The Arcade Building
Interior - Tenant Floors
The desolation continued as we climbed further. Floor after floor offered ruined tenant spaces: jewelers, doctors' offices, office space, a printing company. The jewelers were especially common.
All were filled with peeling paint (a great deal of it in shades of lime green -- must've been a sale some time after the War), falling suspended track, half-hanging light fixtures, broken glass, smashed partitions. Furniture was long gone; partitions were falling apart. Soggy ceiling tiles covered many floors, a few with moss or plants growing out of them. Mostly the rooms were full of rubble: broken plaster and lath, falling light fixtures from post-War remodellings, paint flecks, broken radiators, unidenifiable rubble. Some of the bay windows have lost their massive panes of glass and stand open to the elements; the walls around them are often stripped down to bare brick.

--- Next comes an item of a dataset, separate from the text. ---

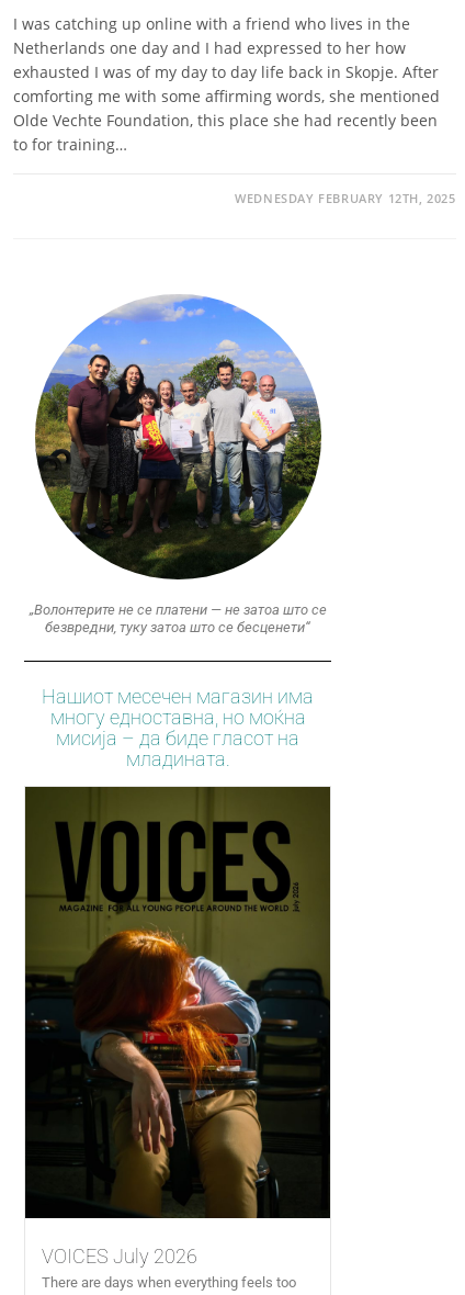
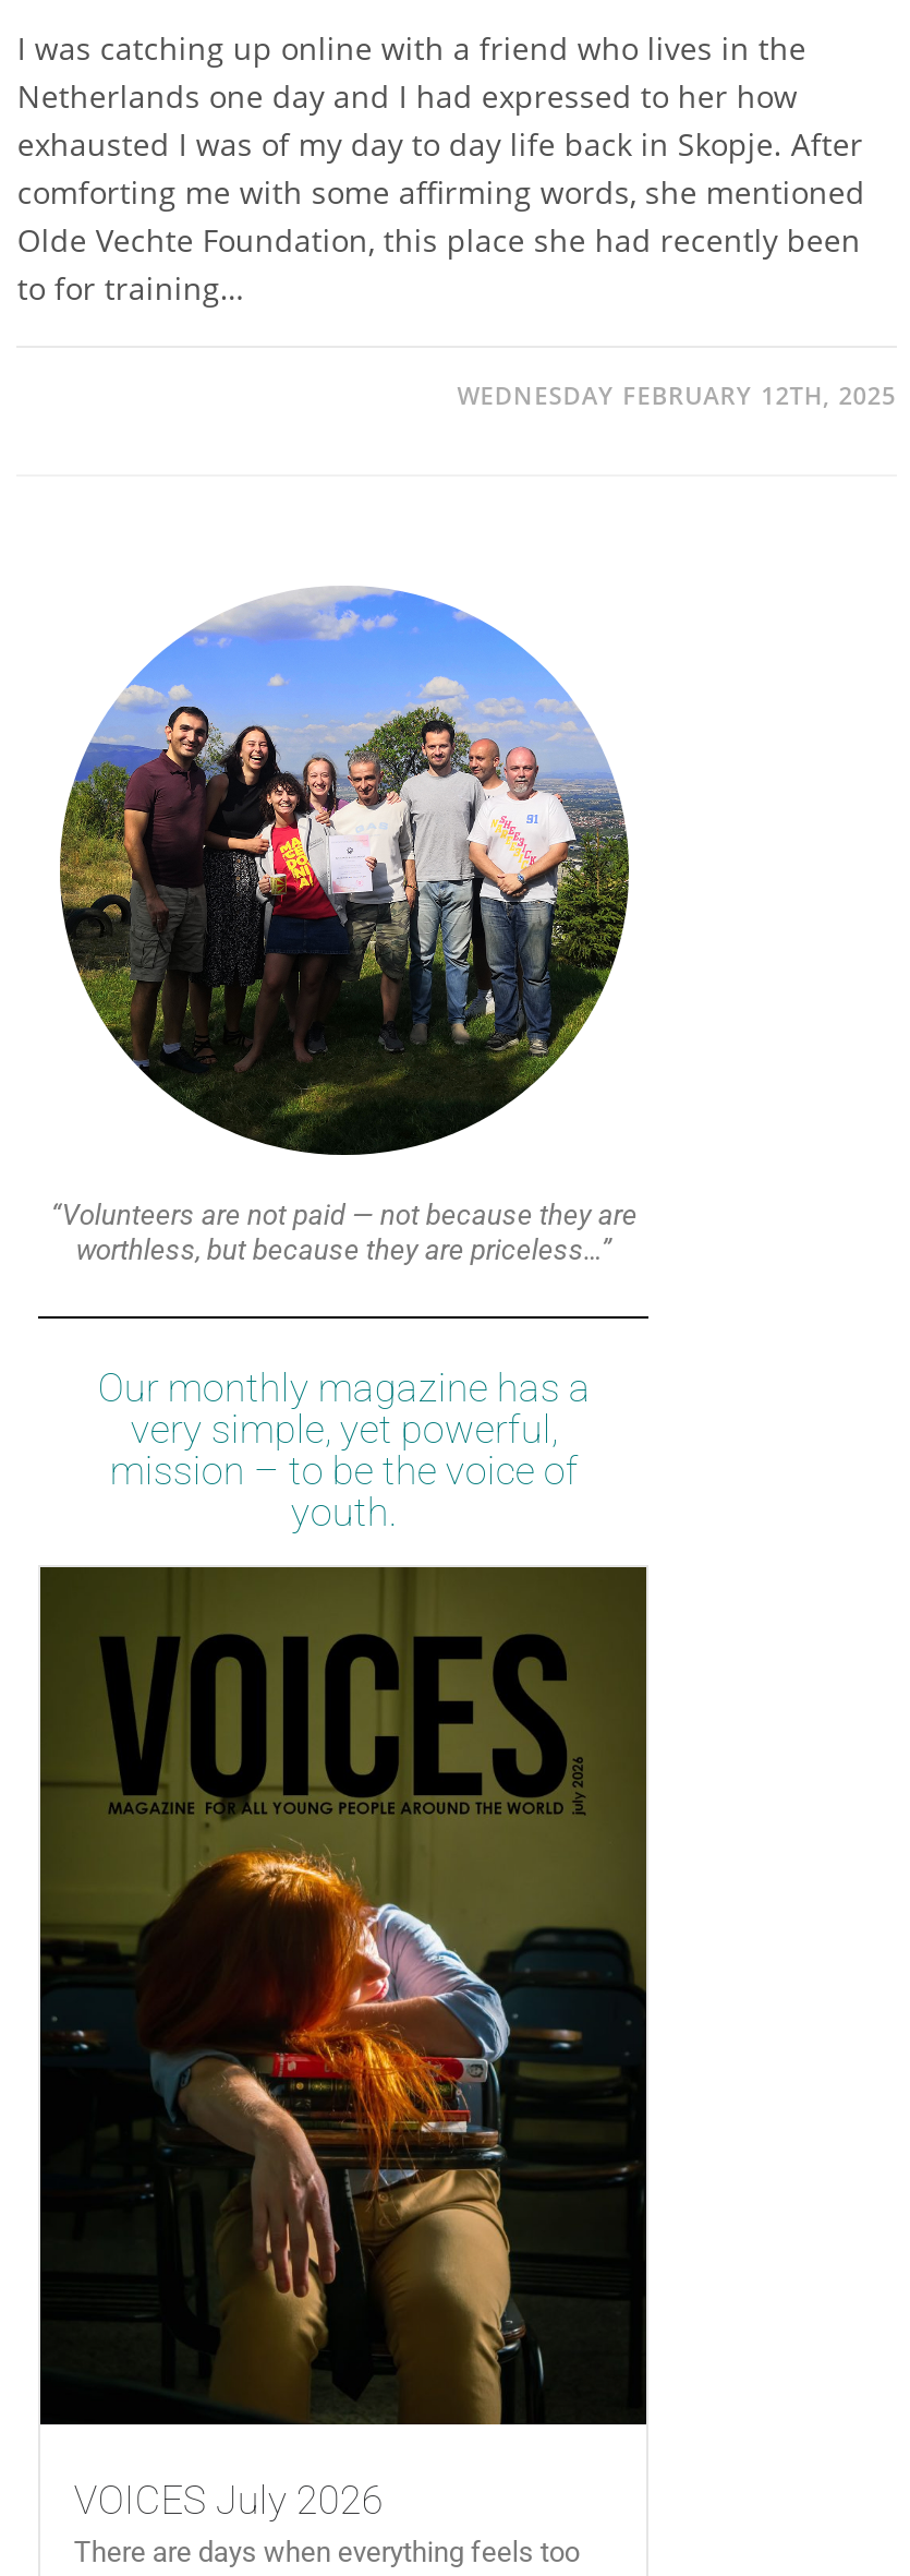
[30,602,327,636] „Волонтерите не се платени — не затоа што се | безвредни, туку затоа што се бесценети“ -> [51,1198,637,1266] “Volunteers are not paid — not because they are | worthless, but because they are priceless…”
[42,685,314,771] Нашиот месечен магазин има | многу едноставна, но моќна | мисија – да биде гласот на | младината. -> [98,1364,590,1534] Our monthly magazine has a | very simple, yet powerful, | mission – to be the voice of | youth.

We discovered the hulks of several defunct typesetting machines in one of the larger spaces, a former printing operation apparently known as Law Publishing, along with numerous scattered legal documents from the late 1970s. Large gears and other massive spare parts were scattered about in decomposing boxes and on the floor. Printing fans have identified the typesetting machines as "Linotype Comets"; these contraptions used molten metal to cast the type used by printing presses.
Adding machines and a lonely 1920s-style wood office chair populated another office, along with a posted notice that part of the suite was a "factory".
Our host noted that interior demolition alone was expected to take six months. A few places have had some marginal cleanup work done. Taped notes and hanging extension cords bring direction and power up the stairwells.
The view into the conjoined buildings' light wells was sobering; they were filled with moss, bricks and debris. Most will require complete roof reconstruction.